What the exercise asks: Ignoring the pictures, copy the data exactly.
....
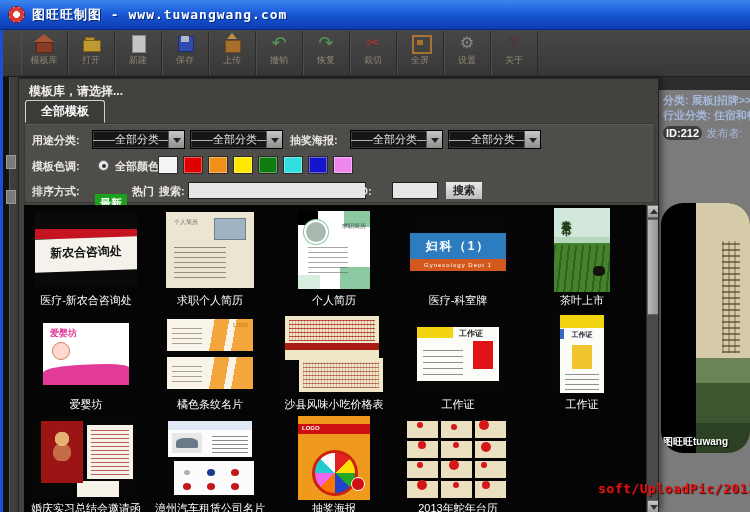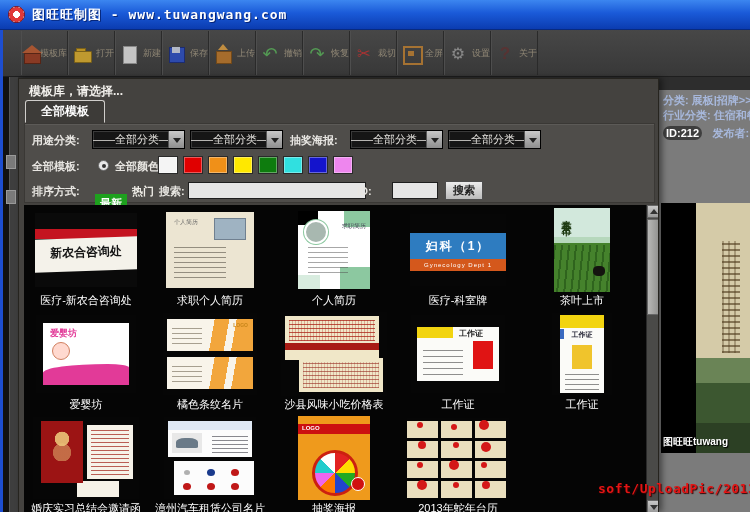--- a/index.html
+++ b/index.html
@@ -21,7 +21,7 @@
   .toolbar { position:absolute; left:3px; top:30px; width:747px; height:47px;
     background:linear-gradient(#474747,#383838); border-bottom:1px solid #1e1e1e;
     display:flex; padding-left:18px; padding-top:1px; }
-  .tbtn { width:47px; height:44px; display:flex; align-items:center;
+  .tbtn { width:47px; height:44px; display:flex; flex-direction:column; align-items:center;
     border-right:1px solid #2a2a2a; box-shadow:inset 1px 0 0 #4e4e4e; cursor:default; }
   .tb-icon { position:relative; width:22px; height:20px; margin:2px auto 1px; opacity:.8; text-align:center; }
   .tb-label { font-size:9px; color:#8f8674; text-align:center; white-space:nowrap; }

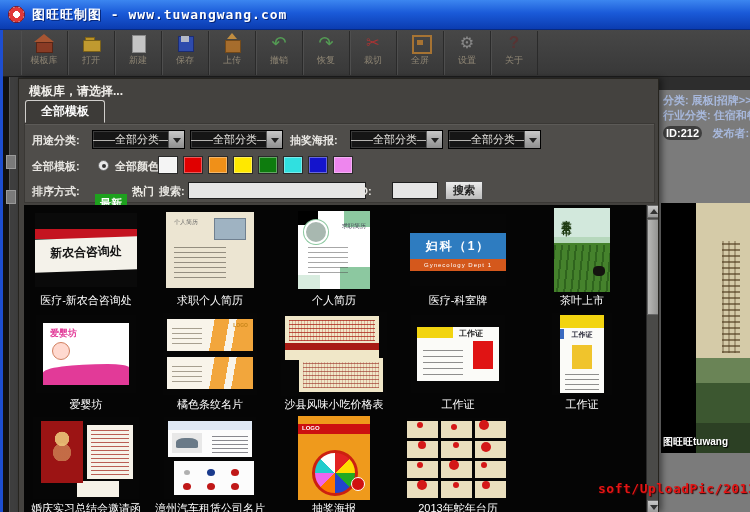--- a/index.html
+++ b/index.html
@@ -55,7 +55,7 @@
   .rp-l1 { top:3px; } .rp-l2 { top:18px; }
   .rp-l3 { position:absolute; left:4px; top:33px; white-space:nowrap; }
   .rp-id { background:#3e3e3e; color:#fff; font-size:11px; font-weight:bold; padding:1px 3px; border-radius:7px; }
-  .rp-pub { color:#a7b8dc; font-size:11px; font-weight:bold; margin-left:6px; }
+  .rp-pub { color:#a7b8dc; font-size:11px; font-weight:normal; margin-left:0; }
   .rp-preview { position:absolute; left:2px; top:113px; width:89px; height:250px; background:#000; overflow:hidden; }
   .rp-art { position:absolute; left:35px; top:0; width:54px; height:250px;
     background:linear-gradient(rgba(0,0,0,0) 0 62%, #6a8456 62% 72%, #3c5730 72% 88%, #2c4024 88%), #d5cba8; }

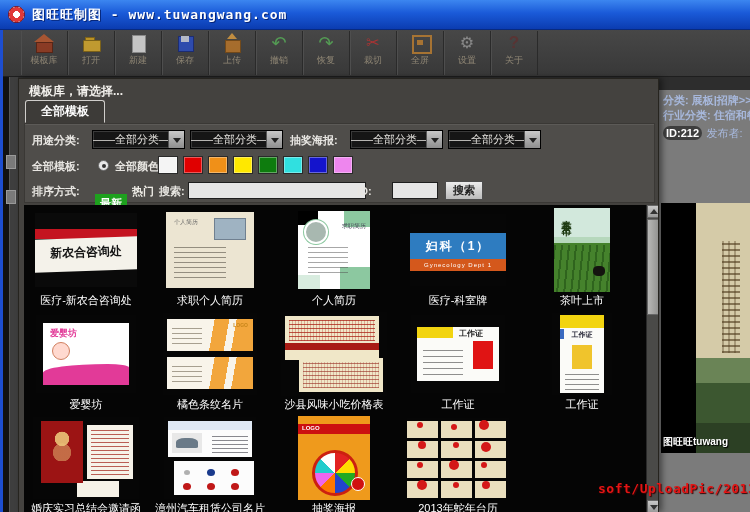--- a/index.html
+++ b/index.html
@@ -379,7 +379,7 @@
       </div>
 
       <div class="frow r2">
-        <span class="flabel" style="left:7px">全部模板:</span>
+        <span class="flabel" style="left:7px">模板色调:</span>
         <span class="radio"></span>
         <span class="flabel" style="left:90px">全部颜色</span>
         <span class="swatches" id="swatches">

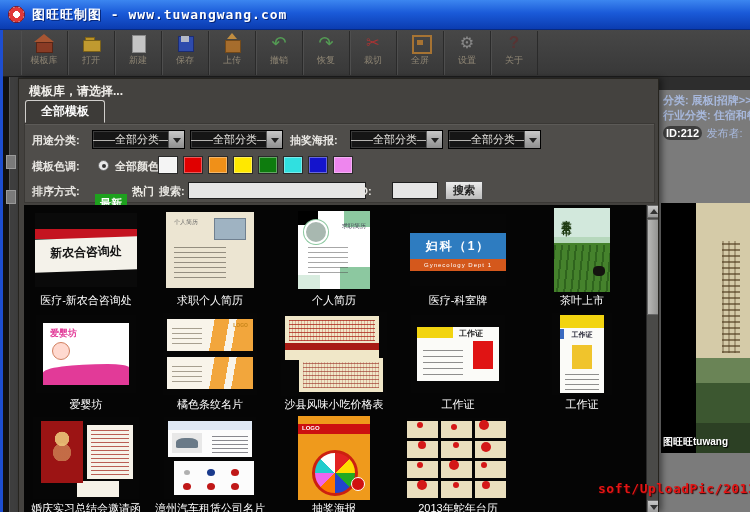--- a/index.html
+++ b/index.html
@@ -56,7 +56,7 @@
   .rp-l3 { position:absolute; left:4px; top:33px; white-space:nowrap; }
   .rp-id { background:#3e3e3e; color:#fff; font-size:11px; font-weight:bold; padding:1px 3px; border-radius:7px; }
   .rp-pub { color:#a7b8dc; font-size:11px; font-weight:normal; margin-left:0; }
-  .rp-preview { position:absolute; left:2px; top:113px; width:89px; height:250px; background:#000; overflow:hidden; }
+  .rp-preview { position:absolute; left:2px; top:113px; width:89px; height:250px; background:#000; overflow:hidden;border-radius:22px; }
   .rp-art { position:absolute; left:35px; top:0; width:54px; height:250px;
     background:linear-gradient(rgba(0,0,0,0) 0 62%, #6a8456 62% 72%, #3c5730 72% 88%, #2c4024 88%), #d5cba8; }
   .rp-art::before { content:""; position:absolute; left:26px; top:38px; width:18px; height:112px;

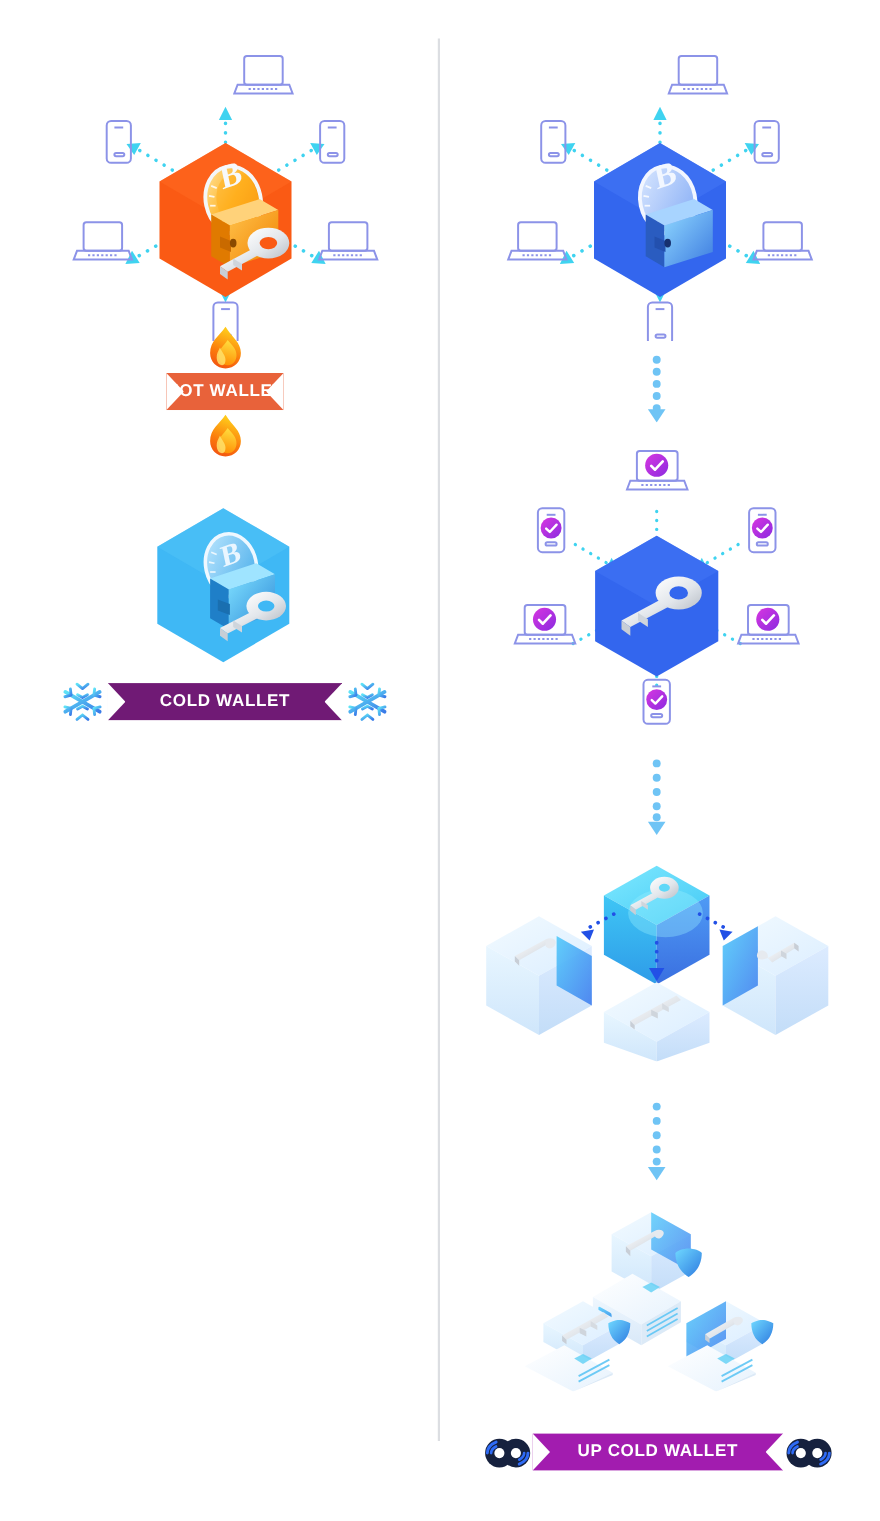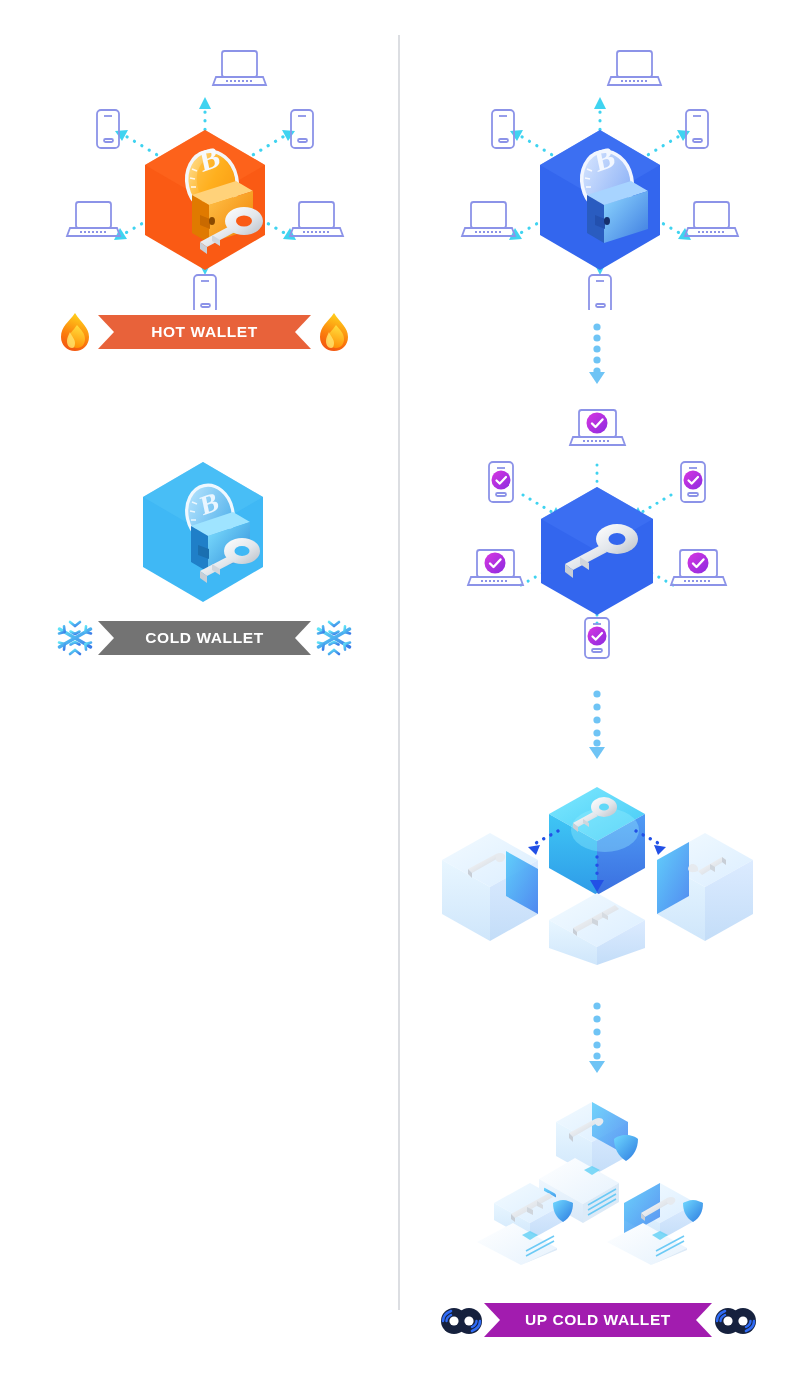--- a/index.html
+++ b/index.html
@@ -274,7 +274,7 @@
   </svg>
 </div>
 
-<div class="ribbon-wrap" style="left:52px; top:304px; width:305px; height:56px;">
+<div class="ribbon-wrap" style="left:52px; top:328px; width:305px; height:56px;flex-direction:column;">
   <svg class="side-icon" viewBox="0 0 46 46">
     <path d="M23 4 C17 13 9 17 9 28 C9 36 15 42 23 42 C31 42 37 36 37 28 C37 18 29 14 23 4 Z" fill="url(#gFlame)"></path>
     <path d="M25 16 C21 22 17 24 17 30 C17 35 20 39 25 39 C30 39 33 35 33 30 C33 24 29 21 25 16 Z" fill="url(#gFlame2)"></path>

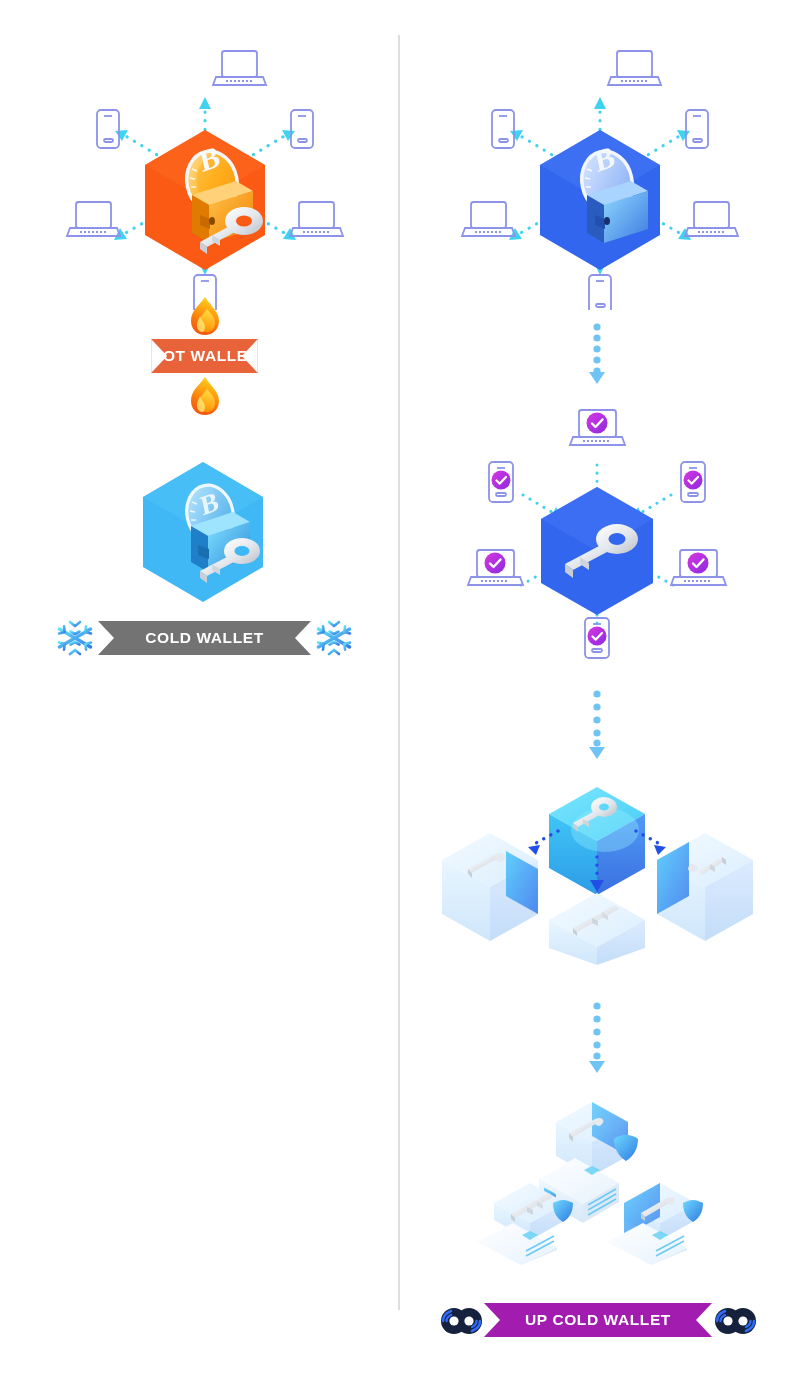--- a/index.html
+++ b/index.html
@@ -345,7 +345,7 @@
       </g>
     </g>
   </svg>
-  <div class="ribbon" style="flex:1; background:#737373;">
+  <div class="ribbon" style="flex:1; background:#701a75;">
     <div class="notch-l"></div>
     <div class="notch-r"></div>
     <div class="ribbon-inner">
....
Your response:
--- a/index.html
+++ b/index.html
@@ -21,7 +21,7 @@
   .toolbar { position:absolute; left:3px; top:30px; width:747px; height:47px;
     background:linear-gradient(#474747,#383838); border-bottom:1px solid #1e1e1e;
     display:flex; padding-left:18px; padding-top:1px; }
-  .tbtn { width:47px; height:44px; display:flex; align-items:center;
+  .tbtn { width:47px; height:44px; display:flex; flex-direction:column; align-items:center;
     border-right:1px solid #2a2a2a; box-shadow:inset 1px 0 0 #4e4e4e; cursor:default; }
   .tb-icon { position:relative; width:22px; height:20px; margin:2px auto 1px; opacity:.8; text-align:center; }
   .tb-label { font-size:9px; color:#8f8674; text-align:center; white-space:nowrap; }

--- a/index.html
+++ b/index.html
@@ -55,7 +55,7 @@
   .rp-l1 { top:3px; } .rp-l2 { top:18px; }
   .rp-l3 { position:absolute; left:4px; top:33px; white-space:nowrap; }
   .rp-id { background:#3e3e3e; color:#fff; font-size:11px; font-weight:bold; padding:1px 3px; border-radius:7px; }
-  .rp-pub { color:#a7b8dc; font-size:11px; font-weight:bold; margin-left:6px; }
+  .rp-pub { color:#a7b8dc; font-size:11px; font-weight:normal; margin-left:0; }
   .rp-preview { position:absolute; left:2px; top:113px; width:89px; height:250px; background:#000; overflow:hidden; }
   .rp-art { position:absolute; left:35px; top:0; width:54px; height:250px;
     background:linear-gradient(rgba(0,0,0,0) 0 62%, #6a8456 62% 72%, #3c5730 72% 88%, #2c4024 88%), #d5cba8; }

--- a/index.html
+++ b/index.html
@@ -379,7 +379,7 @@
       </div>
 
       <div class="frow r2">
-        <span class="flabel" style="left:7px">全部模板:</span>
+        <span class="flabel" style="left:7px">模板色调:</span>
         <span class="radio"></span>
         <span class="flabel" style="left:90px">全部颜色</span>
         <span class="swatches" id="swatches">

--- a/index.html
+++ b/index.html
@@ -56,7 +56,7 @@
   .rp-l3 { position:absolute; left:4px; top:33px; white-space:nowrap; }
   .rp-id { background:#3e3e3e; color:#fff; font-size:11px; font-weight:bold; padding:1px 3px; border-radius:7px; }
   .rp-pub { color:#a7b8dc; font-size:11px; font-weight:normal; margin-left:0; }
-  .rp-preview { position:absolute; left:2px; top:113px; width:89px; height:250px; background:#000; overflow:hidden; }
+  .rp-preview { position:absolute; left:2px; top:113px; width:89px; height:250px; background:#000; overflow:hidden;border-radius:22px; }
   .rp-art { position:absolute; left:35px; top:0; width:54px; height:250px;
     background:linear-gradient(rgba(0,0,0,0) 0 62%, #6a8456 62% 72%, #3c5730 72% 88%, #2c4024 88%), #d5cba8; }
   .rp-art::before { content:""; position:absolute; left:26px; top:38px; width:18px; height:112px;

--- a/index.html
+++ b/index.html
@@ -274,7 +274,7 @@
   </svg>
 </div>
 
-<div class="ribbon-wrap" style="left:52px; top:304px; width:305px; height:56px;">
+<div class="ribbon-wrap" style="left:52px; top:328px; width:305px; height:56px;flex-direction:column;">
   <svg class="side-icon" viewBox="0 0 46 46">
     <path d="M23 4 C17 13 9 17 9 28 C9 36 15 42 23 42 C31 42 37 36 37 28 C37 18 29 14 23 4 Z" fill="url(#gFlame)"></path>
     <path d="M25 16 C21 22 17 24 17 30 C17 35 20 39 25 39 C30 39 33 35 33 30 C33 24 29 21 25 16 Z" fill="url(#gFlame2)"></path>

--- a/index.html
+++ b/index.html
@@ -345,7 +345,7 @@
       </g>
     </g>
   </svg>
-  <div class="ribbon" style="flex:1; background:#737373;">
+  <div class="ribbon" style="flex:1; background:#701a75;">
     <div class="notch-l"></div>
     <div class="notch-r"></div>
     <div class="ribbon-inner">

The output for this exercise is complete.